実は、俺も子供のころ、ほんの一時だけスーパーカーに憧れてたことがあるんだが、
あまりにもの実用性のなさや、事故一つで大破する儚さですぐに萎えたもんだ。
車に燃費や運搬性のような実用性を要求すれば、自動的に軽やミニバンになる。
そもそも「自動車」という規格自体が、どちらかといえば名画よりも便所紙寄りの、
利用価値を高めることで存在価値を失っていく部類の物品だと知れたわけである。
刀もまた、決して実用性を蔑ろにしていいような器物ではない。
鎌倉期の太刀は馬上からの斬り付けのために、戦国期の片手打は集団での徒士戦のために、
江戸期の新刀は剣術稽古のスキルを応用しやすいように最善の作り込みがなされていて、
その上で、美術研磨を施せば無類の美しさを放つ神々しさをも兼ね備えている。
時勢によっては、武具としての高い実用性を帯びながらも、戦がなくなり、斬首刑すら
ろくに行われなくなるほど平和の確立された時代には、実用品としての価値を失う代わりに、
美術品としての存在価値を高めていく、そのような万能性を帯びているのが日本刀であり、
ただひたすら存在価値ばかりを追い求めている部類の宝物などとは、また意味合いが異なる。

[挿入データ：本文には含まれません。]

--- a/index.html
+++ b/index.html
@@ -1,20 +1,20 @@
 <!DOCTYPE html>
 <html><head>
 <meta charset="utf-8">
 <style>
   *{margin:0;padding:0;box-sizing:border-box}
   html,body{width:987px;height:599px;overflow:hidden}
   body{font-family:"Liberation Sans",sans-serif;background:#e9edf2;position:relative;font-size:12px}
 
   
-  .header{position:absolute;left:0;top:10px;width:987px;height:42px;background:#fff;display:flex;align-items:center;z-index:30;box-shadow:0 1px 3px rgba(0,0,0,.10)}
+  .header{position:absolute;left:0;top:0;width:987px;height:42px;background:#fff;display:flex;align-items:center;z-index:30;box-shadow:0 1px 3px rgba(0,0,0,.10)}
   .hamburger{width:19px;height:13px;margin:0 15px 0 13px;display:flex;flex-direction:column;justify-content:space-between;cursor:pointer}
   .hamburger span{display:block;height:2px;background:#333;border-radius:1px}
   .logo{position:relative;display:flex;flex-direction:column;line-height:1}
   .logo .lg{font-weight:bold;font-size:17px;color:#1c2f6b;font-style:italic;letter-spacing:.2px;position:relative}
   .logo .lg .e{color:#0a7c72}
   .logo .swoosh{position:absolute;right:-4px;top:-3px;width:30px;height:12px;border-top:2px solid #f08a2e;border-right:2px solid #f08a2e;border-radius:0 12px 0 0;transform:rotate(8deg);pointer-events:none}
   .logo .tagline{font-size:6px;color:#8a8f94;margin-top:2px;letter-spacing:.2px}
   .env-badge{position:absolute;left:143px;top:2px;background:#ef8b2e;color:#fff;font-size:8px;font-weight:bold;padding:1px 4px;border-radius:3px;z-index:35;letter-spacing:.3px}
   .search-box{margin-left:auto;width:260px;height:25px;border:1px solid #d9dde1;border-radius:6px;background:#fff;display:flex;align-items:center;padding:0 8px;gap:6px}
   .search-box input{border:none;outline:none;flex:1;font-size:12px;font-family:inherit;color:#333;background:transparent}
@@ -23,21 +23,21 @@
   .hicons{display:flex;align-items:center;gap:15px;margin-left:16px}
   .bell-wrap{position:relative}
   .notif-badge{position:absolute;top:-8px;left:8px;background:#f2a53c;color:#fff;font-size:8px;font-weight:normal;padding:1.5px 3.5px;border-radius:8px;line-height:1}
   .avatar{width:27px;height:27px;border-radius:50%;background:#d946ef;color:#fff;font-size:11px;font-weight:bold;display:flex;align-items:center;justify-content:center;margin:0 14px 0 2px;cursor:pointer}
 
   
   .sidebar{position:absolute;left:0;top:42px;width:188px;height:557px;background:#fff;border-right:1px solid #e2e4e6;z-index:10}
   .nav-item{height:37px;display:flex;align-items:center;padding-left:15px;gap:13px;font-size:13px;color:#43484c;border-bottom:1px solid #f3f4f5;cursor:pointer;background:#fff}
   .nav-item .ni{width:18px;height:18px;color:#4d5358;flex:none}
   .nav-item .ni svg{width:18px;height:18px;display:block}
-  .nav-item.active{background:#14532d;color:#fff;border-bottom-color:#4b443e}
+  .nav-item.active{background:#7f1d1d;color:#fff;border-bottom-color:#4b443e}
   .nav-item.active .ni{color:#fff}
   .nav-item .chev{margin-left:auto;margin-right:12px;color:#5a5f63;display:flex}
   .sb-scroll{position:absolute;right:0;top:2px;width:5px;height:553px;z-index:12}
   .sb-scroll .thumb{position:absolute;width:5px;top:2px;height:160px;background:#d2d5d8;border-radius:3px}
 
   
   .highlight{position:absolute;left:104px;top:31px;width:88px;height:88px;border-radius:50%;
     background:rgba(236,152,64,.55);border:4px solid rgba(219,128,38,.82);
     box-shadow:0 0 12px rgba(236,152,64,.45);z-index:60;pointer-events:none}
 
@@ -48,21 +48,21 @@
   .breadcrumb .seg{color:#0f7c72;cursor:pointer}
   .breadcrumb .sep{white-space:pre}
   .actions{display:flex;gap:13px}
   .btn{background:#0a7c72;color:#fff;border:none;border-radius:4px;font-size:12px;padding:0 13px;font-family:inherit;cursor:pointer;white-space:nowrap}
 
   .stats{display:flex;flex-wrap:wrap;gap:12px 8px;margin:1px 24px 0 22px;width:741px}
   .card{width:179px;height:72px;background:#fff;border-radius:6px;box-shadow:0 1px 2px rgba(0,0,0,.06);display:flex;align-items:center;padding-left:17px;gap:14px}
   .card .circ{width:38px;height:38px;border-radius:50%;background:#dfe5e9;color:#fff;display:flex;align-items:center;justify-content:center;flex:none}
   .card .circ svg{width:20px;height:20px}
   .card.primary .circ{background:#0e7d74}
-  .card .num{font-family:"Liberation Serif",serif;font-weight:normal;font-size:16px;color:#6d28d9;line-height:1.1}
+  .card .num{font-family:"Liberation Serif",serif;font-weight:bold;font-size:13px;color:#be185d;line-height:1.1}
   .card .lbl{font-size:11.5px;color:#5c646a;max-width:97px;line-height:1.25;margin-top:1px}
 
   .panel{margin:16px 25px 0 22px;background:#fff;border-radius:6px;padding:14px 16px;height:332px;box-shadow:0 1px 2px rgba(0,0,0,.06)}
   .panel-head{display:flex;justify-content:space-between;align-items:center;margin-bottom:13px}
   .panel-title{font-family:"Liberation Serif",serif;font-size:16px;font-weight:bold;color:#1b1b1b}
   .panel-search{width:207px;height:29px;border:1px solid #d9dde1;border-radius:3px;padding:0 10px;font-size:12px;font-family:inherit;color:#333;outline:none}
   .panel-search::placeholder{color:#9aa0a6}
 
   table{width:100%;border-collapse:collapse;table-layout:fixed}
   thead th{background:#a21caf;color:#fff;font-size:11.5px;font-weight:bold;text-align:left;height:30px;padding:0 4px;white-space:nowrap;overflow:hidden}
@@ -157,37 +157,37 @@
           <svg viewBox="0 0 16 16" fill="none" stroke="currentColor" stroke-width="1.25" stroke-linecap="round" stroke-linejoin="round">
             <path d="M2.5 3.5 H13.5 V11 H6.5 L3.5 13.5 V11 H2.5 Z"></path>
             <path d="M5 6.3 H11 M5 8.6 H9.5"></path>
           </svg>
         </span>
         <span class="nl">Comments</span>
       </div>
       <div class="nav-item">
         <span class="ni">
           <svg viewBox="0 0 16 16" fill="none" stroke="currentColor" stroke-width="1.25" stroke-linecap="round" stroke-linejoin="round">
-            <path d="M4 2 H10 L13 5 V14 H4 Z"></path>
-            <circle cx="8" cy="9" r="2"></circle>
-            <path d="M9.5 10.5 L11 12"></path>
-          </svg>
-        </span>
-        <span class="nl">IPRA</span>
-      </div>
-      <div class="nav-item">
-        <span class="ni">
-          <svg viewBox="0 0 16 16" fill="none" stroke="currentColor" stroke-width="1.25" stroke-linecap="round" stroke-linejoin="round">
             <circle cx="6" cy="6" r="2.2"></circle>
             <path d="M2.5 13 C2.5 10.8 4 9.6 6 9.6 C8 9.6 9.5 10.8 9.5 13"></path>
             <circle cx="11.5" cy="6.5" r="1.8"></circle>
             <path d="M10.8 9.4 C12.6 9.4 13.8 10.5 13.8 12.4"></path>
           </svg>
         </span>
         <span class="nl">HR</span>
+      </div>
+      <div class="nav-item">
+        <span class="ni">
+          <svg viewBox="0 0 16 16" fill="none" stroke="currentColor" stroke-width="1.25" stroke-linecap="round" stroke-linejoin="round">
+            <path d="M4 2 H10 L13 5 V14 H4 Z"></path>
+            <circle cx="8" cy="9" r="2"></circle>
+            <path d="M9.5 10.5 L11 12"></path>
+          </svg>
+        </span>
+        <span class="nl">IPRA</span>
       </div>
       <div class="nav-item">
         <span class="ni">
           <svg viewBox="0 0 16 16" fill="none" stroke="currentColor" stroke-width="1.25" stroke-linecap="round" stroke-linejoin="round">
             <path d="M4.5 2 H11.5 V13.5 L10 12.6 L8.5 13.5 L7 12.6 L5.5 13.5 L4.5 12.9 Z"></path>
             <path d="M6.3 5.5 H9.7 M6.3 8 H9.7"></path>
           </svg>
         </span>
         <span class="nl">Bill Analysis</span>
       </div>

存在価値と利用価値を高い次元で両立させられるのが器物にとっての理想ではあるが、
残念ながら未熟な物欲の持ち主たちからの需要によって、両者が相反するようなモノばかりが好き好まれて、
近代工業もまたその手の物品ばかりを儲け目的で量産し、世界をゴミで溢れ返らせてしまったのである。